Во время этого жаркого спора приор сохранял совершенно необъяснимое спокойствие, точно хотел изучить, до чего дойдет законное негодование Леоне, измерить степень мужества и энергии этого молодого человека, которого он видел с детства столь кротким и тихим. Может быть, это исследование давало не совсем неблагоприятный результат, потому что Бонавантюр улыбался при каждом возражении своего юного сподвижника; однако, когда он увидел, что оба противника готовы начать драку, он бросился между ними с живостью, вовсе ему несвойственной, закричав:
– Полно, Леоне! Разве вы забыли уже наши уроки или вы принимаете нравы и свирепые страсти модных дуэлянтов? Разве рассудок и религия позволяют подобные распри? А вы, барон, – обратился он к Ларош-Буассо, стоявшему в оборонительном положении, – неужели вы, не краснея позволяете себе вызывать на дуэль безвредного юношу?
С первых слов дяди Леоне, стыдясь своей запальчивости, выронил хлыст и воротился на свое место. С унынием закрыл он лицо обеими руками и ничего не отвечал. Барон, со своей стороны, изменился в лице и продолжал небрежным тоном:
– Кой черт! Вы правы на этот раз, господин приор, я должен был бы принять с презрением оскорбление вашего племянника! Однако, – прибавил он с презрительным превосходством, – молодой человек пылок; может быть, им нелегко будет управлять, когда у него покажется борода… но оставим это; время проходит, я должен отправиться в путь… Так как вы отвергли мое предложение примириться, каждый из нас будет действовать по-своему, и победа останется за более сильным или более хитрым.
Он растворил дверь кухни и закричал:
– На лошадей, мои люди… все на лошадей!
В первой комнате началась большая суматоха, как будто спешили повиноваться приказаниям господина.

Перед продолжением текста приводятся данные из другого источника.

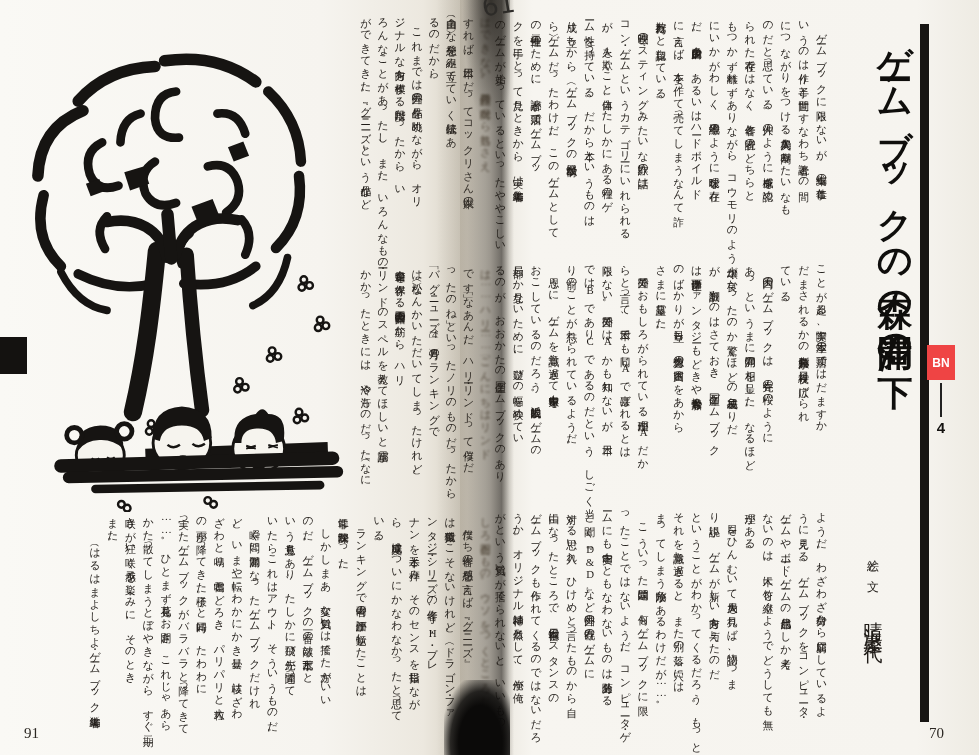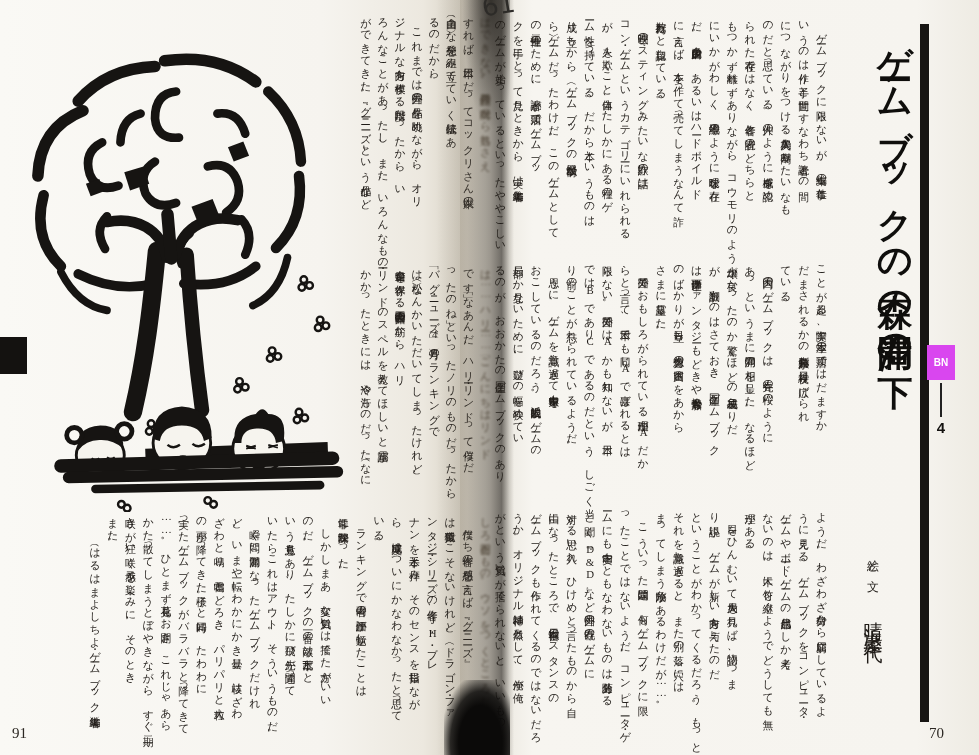--- a/index.html
+++ b/index.html
@@ -34,32 +34,32 @@
   .rb2{left:488px;top:258px;width:342px;height:252px;}
   .rb3{left:488px;top:505px;width:342px;height:250px;}
   .lb1{left:356px;top:10px;width:138px;height:252px;}
   .lb2{left:356px;top:262px;width:138px;height:252px;}
   .lb3{left:85px;top:510px;width:409px;height:245px;}
   
   .title{left:856px;top:20px;width:62px;height:480px;writing-mode:vertical-rl;
     font-family:"Liberation Sans",sans-serif;font-weight:bold;font-size:35px;
     color:#0f0e0c;letter-spacing:1px;z-index:3;}
   .title-rule{left:920px;top:24px;width:9px;height:698px;background:#171513;z-index:3;}
-  .bn{left:927px;top:345px;width:28px;height:35px;background:#d946ef;color:#fff;
-    font-family:"Liberation Sans",sans-serif;font-weight:bold;font-size:10px;
+  .bn{left:927px;top:345px;width:28px;height:35px;background:#ef4444;color:#fff;
+    font-family:"Liberation Sans",sans-serif;font-weight:bold;font-size:12px;
     display:flex;align-items:center;justify-content:center;z-index:3;}
   .bn-line{left:940px;top:383px;width:2px;height:34px;background:#222;z-index:3;}
   .bn-num{left:928px;top:419px;width:26px;text-align:center;color:#141210;
     font:bold 15px "Liberation Sans",sans-serif;z-index:3;}
   .byline{left:860px;top:550px;height:195px;writing-mode:vertical-rl;
     text-orientation:upright;color:#201c18;z-index:3;}
   .byline-label{font-size:12px;letter-spacing:3px;}
   .byline-name{font-size:19px;letter-spacing:6px;padding-inline-start:16px;}
   .pn{font-size:15px;color:#2b2722;z-index:3;}
-  .pn-left{left:12px;top:725px;}
+  .pn-left{left:24px;top:725px;}
   .pn-right{left:929px;top:725px;}
   .hand{left:482px;top:-10px;font-family:"DejaVu Sans",sans-serif;font-size:26px;
     color:#2d2b28;transform:rotate(-9deg);z-index:7;}
   .edge-tab{left:0;top:337px;width:27px;height:37px;background:#141210;z-index:3;}
   .illo{left:4px;top:32px;z-index:2;}
 </style>
 </head>
 <body>
 
 <div class="canvas">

– Итак, барон, – спросил приор со смирением, вовсе не похожим на выказанную им твердость, – вы не позволите нам воспользоваться вашим конвоем, чтобы благополучно доехать до Меркоара? Несмотря на несогласия, существующие между нами, я не сомневаюсь, что вы впоследствии очень бы огорчились, если бы какое-нибудь несчастье…
– Вы меня предполагаете слишком великодушным или слишком сострадательным, – возразил Ларош-Буассо насмешливым тоном. – Ей-богу! Если зверь вас растерзает, как вы думаете, дурную услугу окажет он мне? Из всего Фронтенакского аббатства вы один способны расстроить мои планы. Я должен всего бояться из-за вашей проницательности, вашей бдительности, вашей неутомимой деятельности. Поэтому не стану же я сам пренебрегать благоприятной возможностью, представляющейся мне. Мы ведем войну, господин приор, и все способы хороши, чтобы получить победу… Притом, – прибавил он, взглянув на Леоне, погруженного в свои мысли, – разве у вас нет неустрашимого защитника, очень способного справиться со знаменитым жеводанским зверем? Он защитит вас, и его пылкое мужество может еще лучше устремиться против волка, чем против дворянина… Сегодня вечером мы встретимся в замке Меркоар, куда вы приедете здравыми и невредимыми… чего я вам желаю. Итак, прощайте!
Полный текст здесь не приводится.